И я с мрачной рожей оборачиваюсь к Мореходу. А тот улыбается мне своей древней, как само мироздание, насмешливо-снисходительной улыбкой.
* * *Я сижу на кухне. На своей кухне, среди любимых безделушек и разновеликих шкафчиков, собственноручно выкрашенных в серо-голубой и искусственно состаренных, чтобы было похоже на сельский дом, вокруг которого лес и поле. Шкафчики гордо демонстрируют царапины и трещинки, любовно нанесенные шпателем дизайнера, а не сотнями неосторожных рук. Имитируют долгую жизнь в гостеприимном доме. Совсем как я в своих дизайнерски состаренных мечтах — имитировала себе, имитировала древний, густонаселенный мир, который все знает, со всем справляется… А он возьми да раскройся настежь, да покажи мне свою безнадежно пластиковую изнанку. И стало видно, что он младше меня и совершенно не понимает, что с нами обоими происходит.
Мои до мелочи продуманные миры похожи на запертую комнату, забитую игрушками. Игрушками, которыми никто никогда не станет играть. Потому что надо быть умнее, надо быть практичнее, надо адаптироваться к действительности, а не бегать от нее… по волнам моря Ид. А твоим смешным девчоночьим тайнам пора умереть — тихо и безропотно, как умирают оставленные на солнцепеке без воды цветы и птицы.

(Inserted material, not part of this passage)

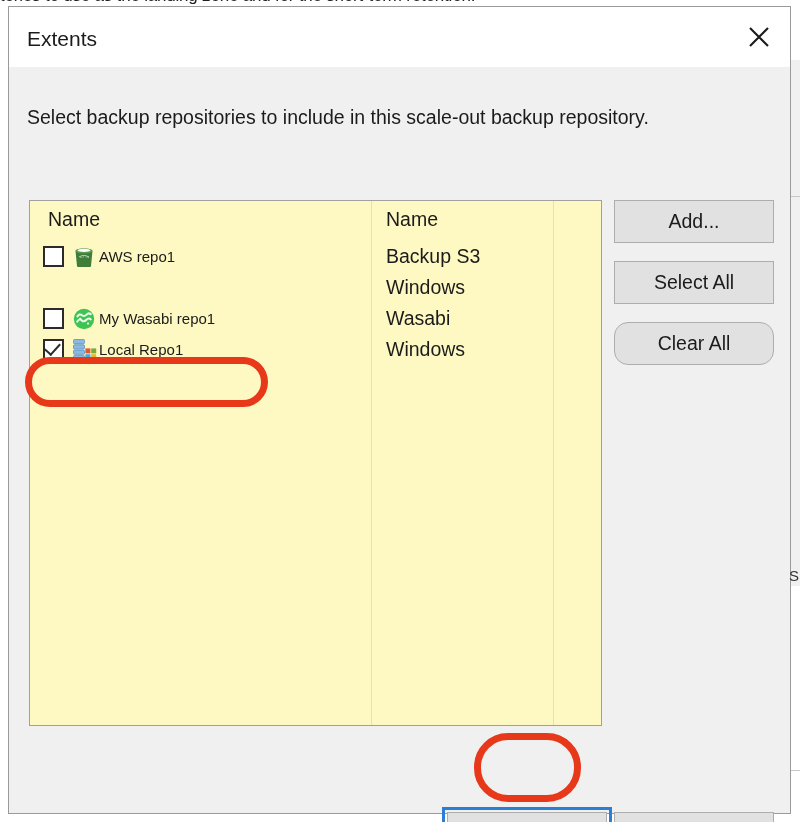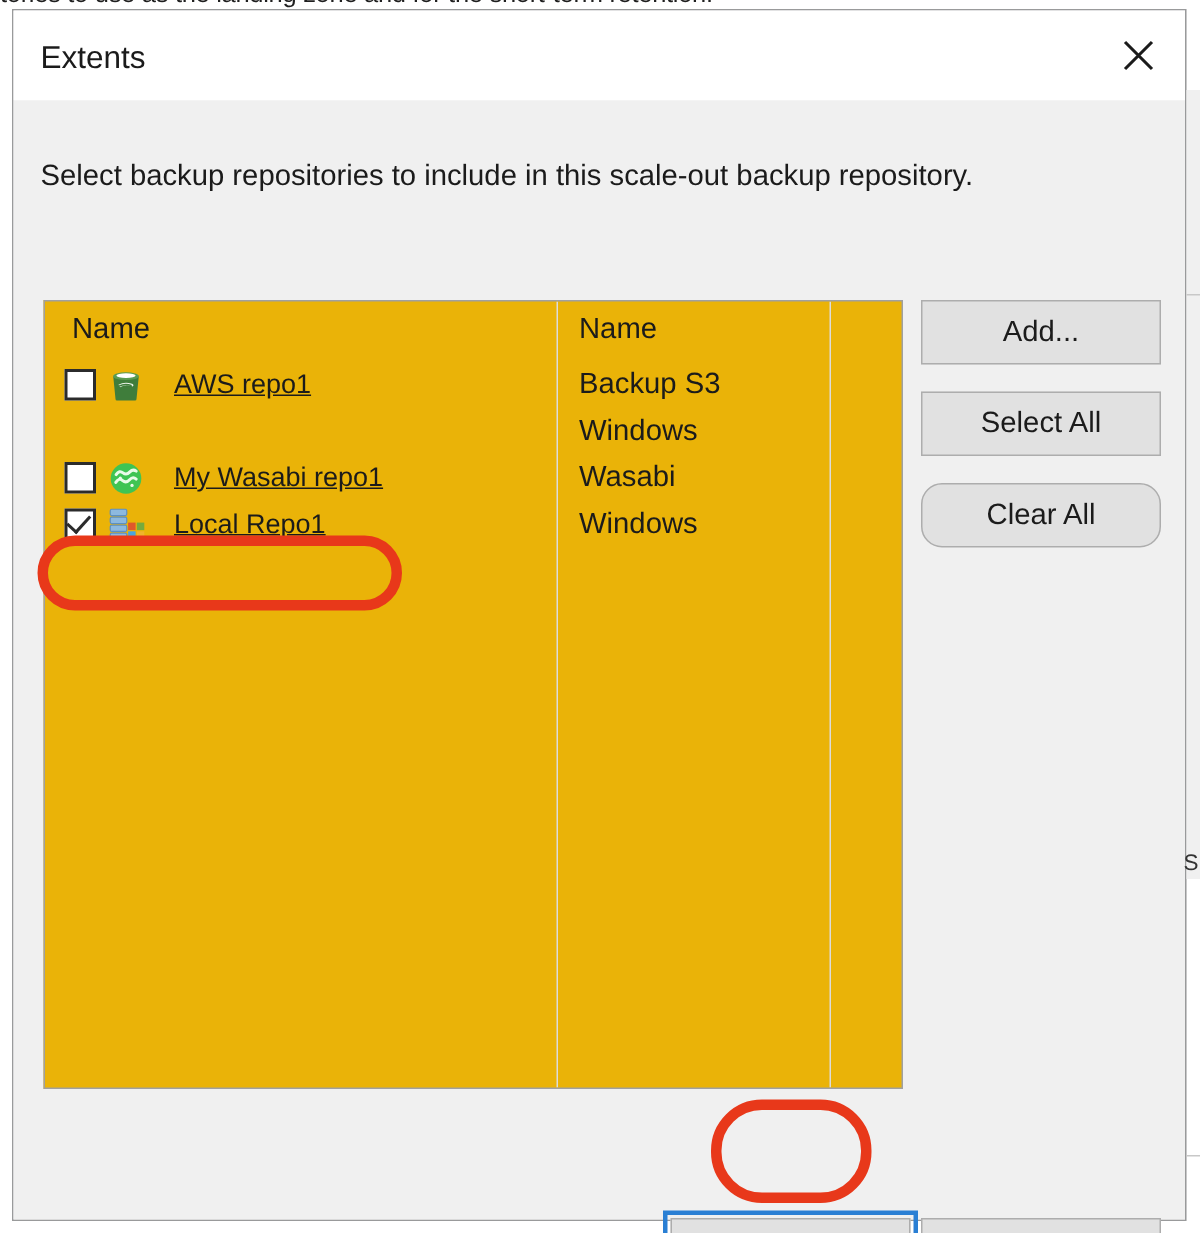"Name" .listbox { background: #eab308 -> #fef9c3 }
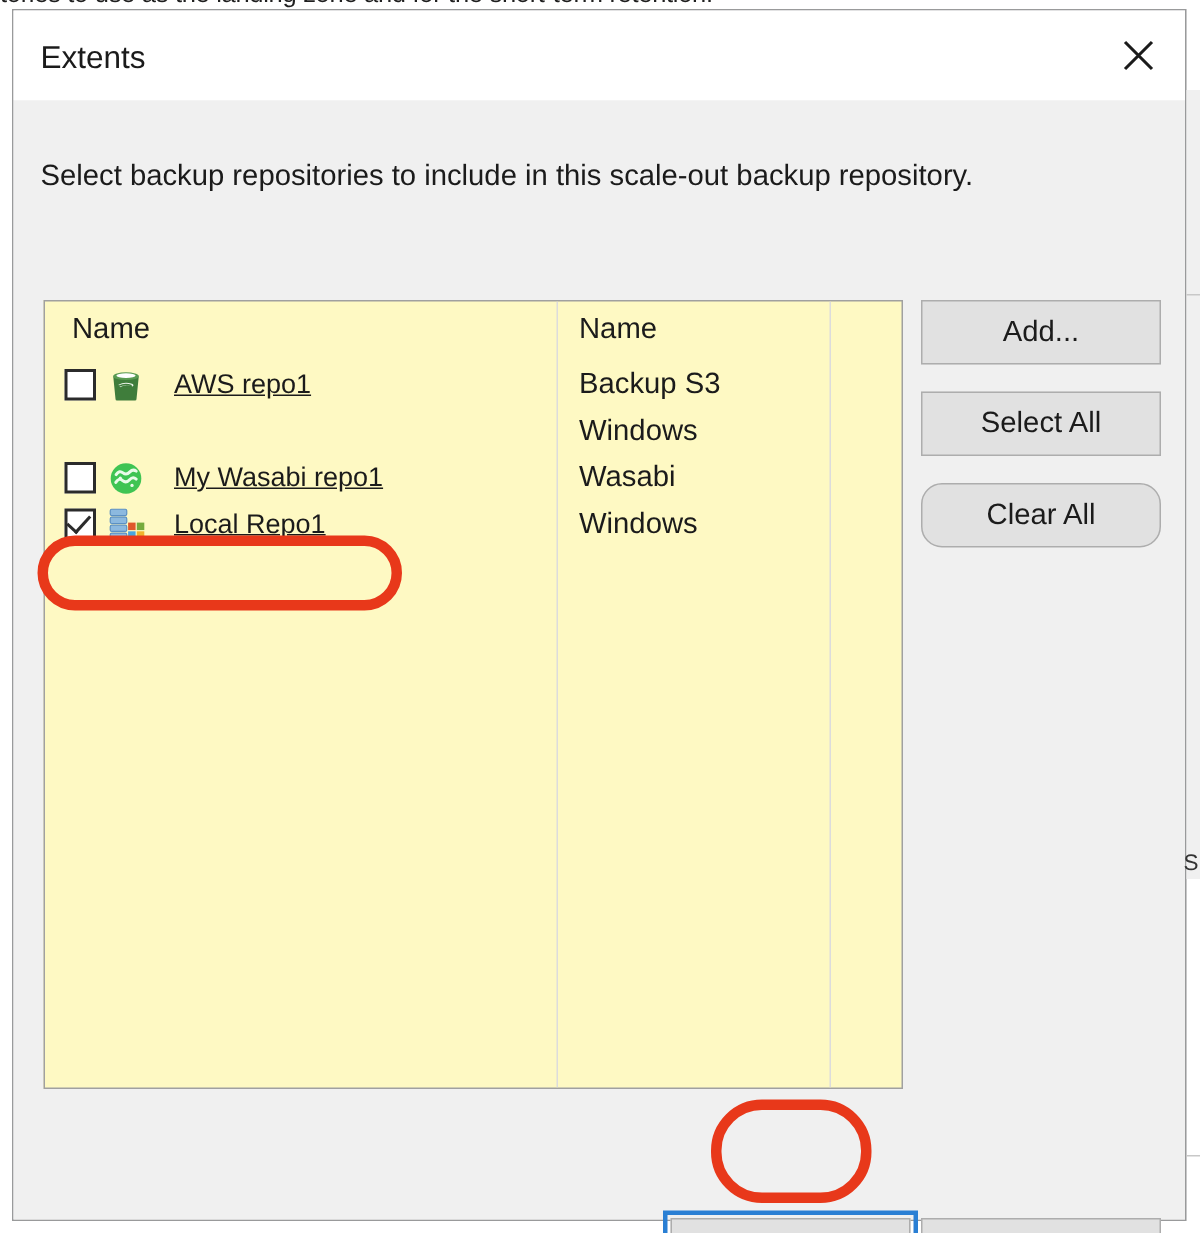"AWS repo1" .row-label { font-size: 18px -> 15px; margin-left: 19px -> 2px; text-decoration: underline -> none }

И ведь не жалко нисколько! Было. Если бы мне… а сколько времени прошло с момента, как я увидела свою «сестру из Ростова»? Дни? Часы? Сон длится минуты три, вся история вселенной поместится в эти минуты, а уж несколько дней блужданий по Мидгарду-Утгарду — и подавно. Словом, если бы до встречи с сильфом мне предложили закрыть комнату с игрушками на три оборота ключа и идти путем сукиной дочки, не склонной к пустым мечтаниям… Да сделайте такое одолжение! Мидгард и Утгард земного мира не намного опасней выдуманных, на их территории экстрима всем хватит. К чему отвлекаться на фантастические берега, притягательные, но недостижимые?
Но я же достигла небывалых берегов, карту которых видела на внутренней стороне век! Я погрузилась в загадки, порожденные подсознанием втайне от разума. Я не решила ни одной, потому что загадки оказались мучительными. И разум запретил мне рисковать собой. Трусиха ли я, отказавшаяся от прозрения? Умница, остановившаяся вовремя? Слепая, не разглядевшая сокровищ в темной пещере Али-бабы? Да какого черта!

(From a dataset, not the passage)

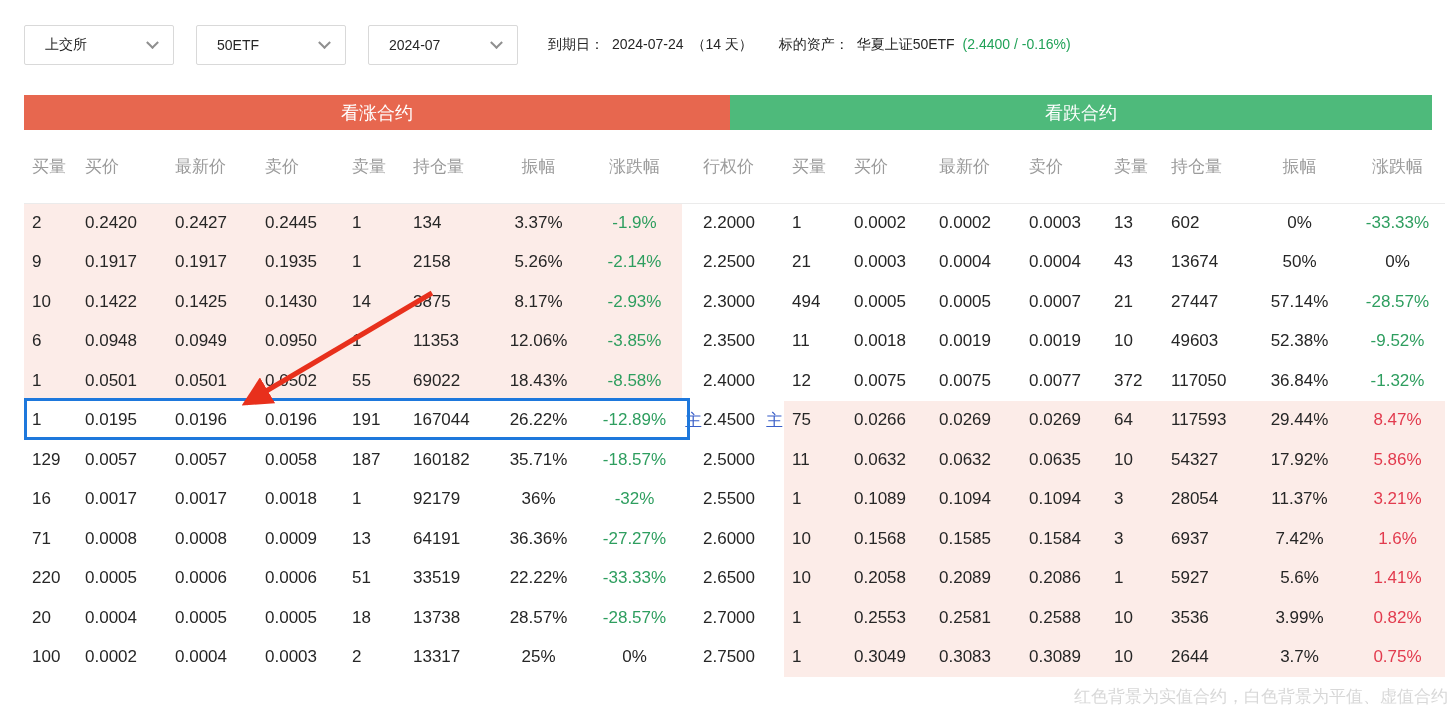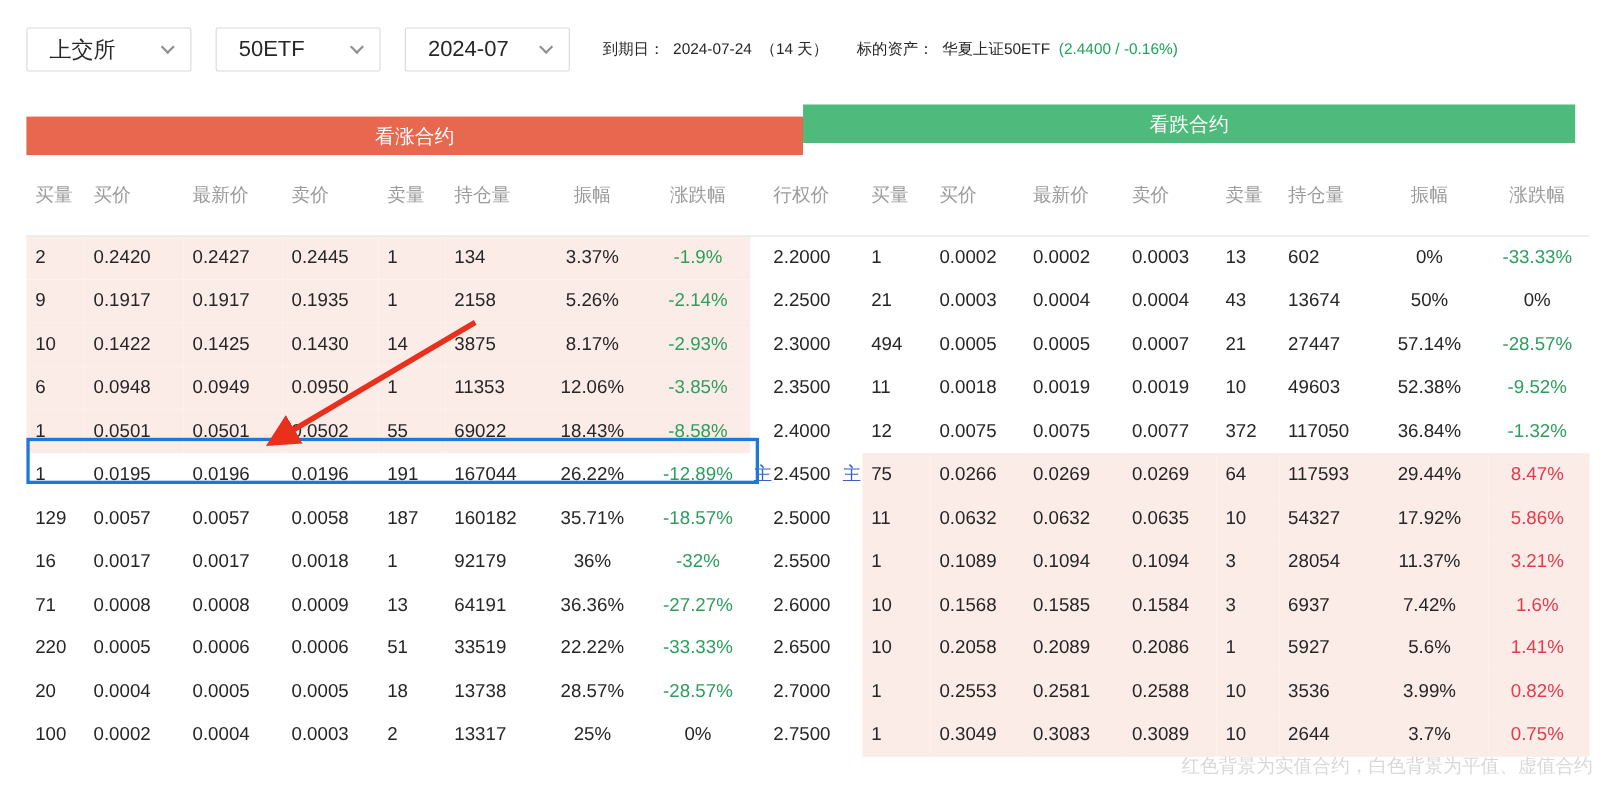"上交所" .select-box { font-size: 20px -> 14px }
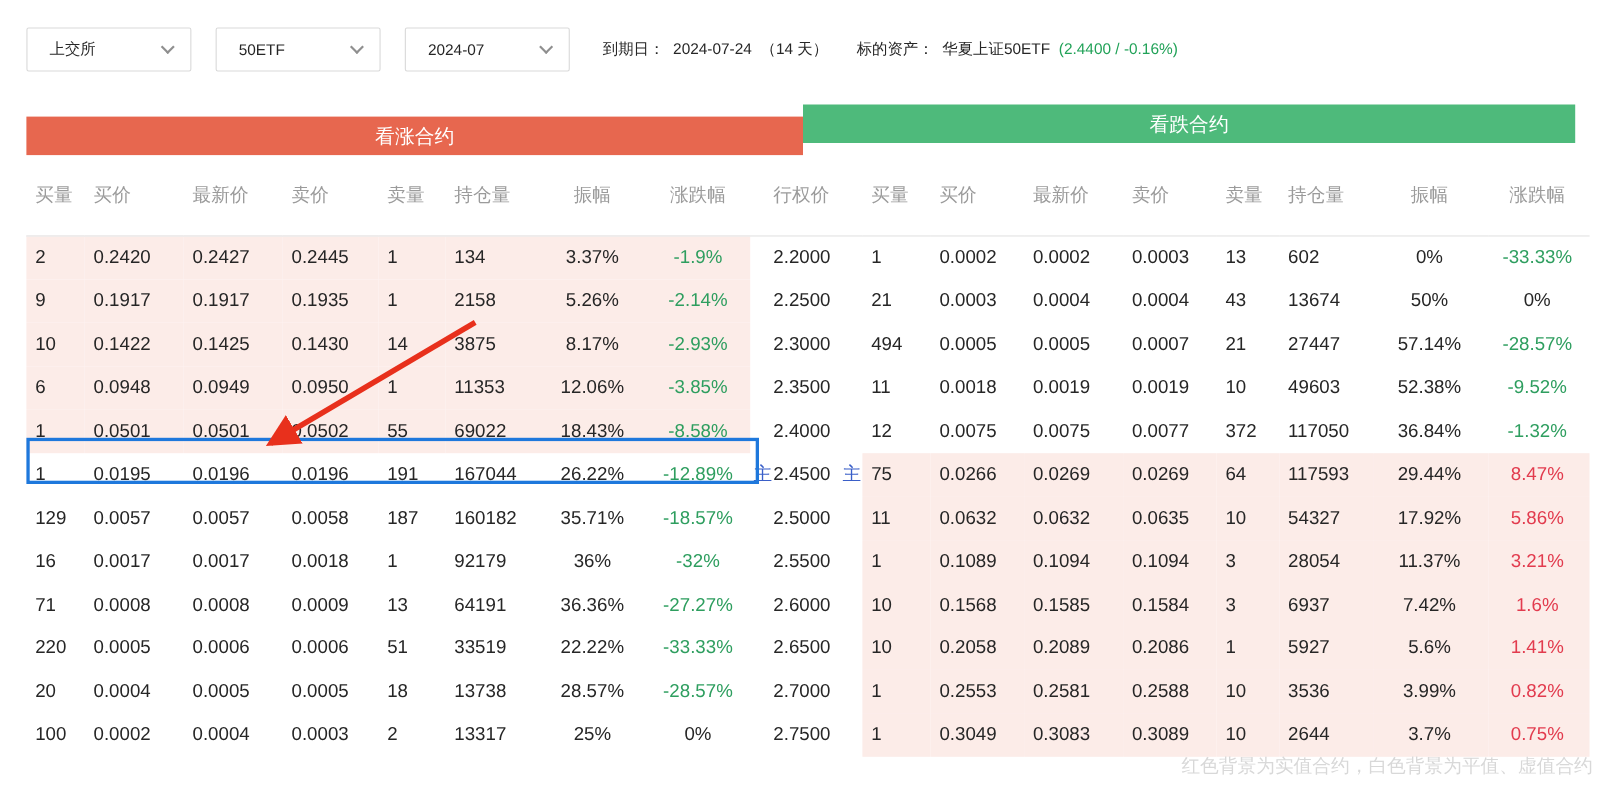"看涨合约" .sec-call { margin-top: 11px -> none }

Раздраженно встаю и топаю в ванную. У меня такое чувство, что мое реальное тело не мылось в горячей воде невесть сколько дней. Хотя оно и не посещало островов моря Ид. Оно, наверное, на автопилоте пришло домой из странной квартиры, где невиданные существа загипнотизировали меня и увели с собой мою душу, село у окна на табуретку и тихо-тихо просидело до вечера, глядя в окно на зеленеющие дворы, отмечая признаки угасания лета, все еще полновесного, знойного, удушающего.
Теперь это тело нужно хорошенько вымыть, распарить усталые от спанья на сене и на земле кости, накормить человеческой пищей, уверить, что оно никогда не носило средневековых платьев, синих, словно надвигающаяся летняя ночь… А это еще кто?
В моей ванне сидит синий, как та самая летняя ночь, мужик. И смотрит на свои колени, между которыми медленно и как-то неохотно лопается соединительная пленка, как будто раньше они были сращены в… Да это же фомор! Он похож на приятелей Нудда. Но я его не знаю.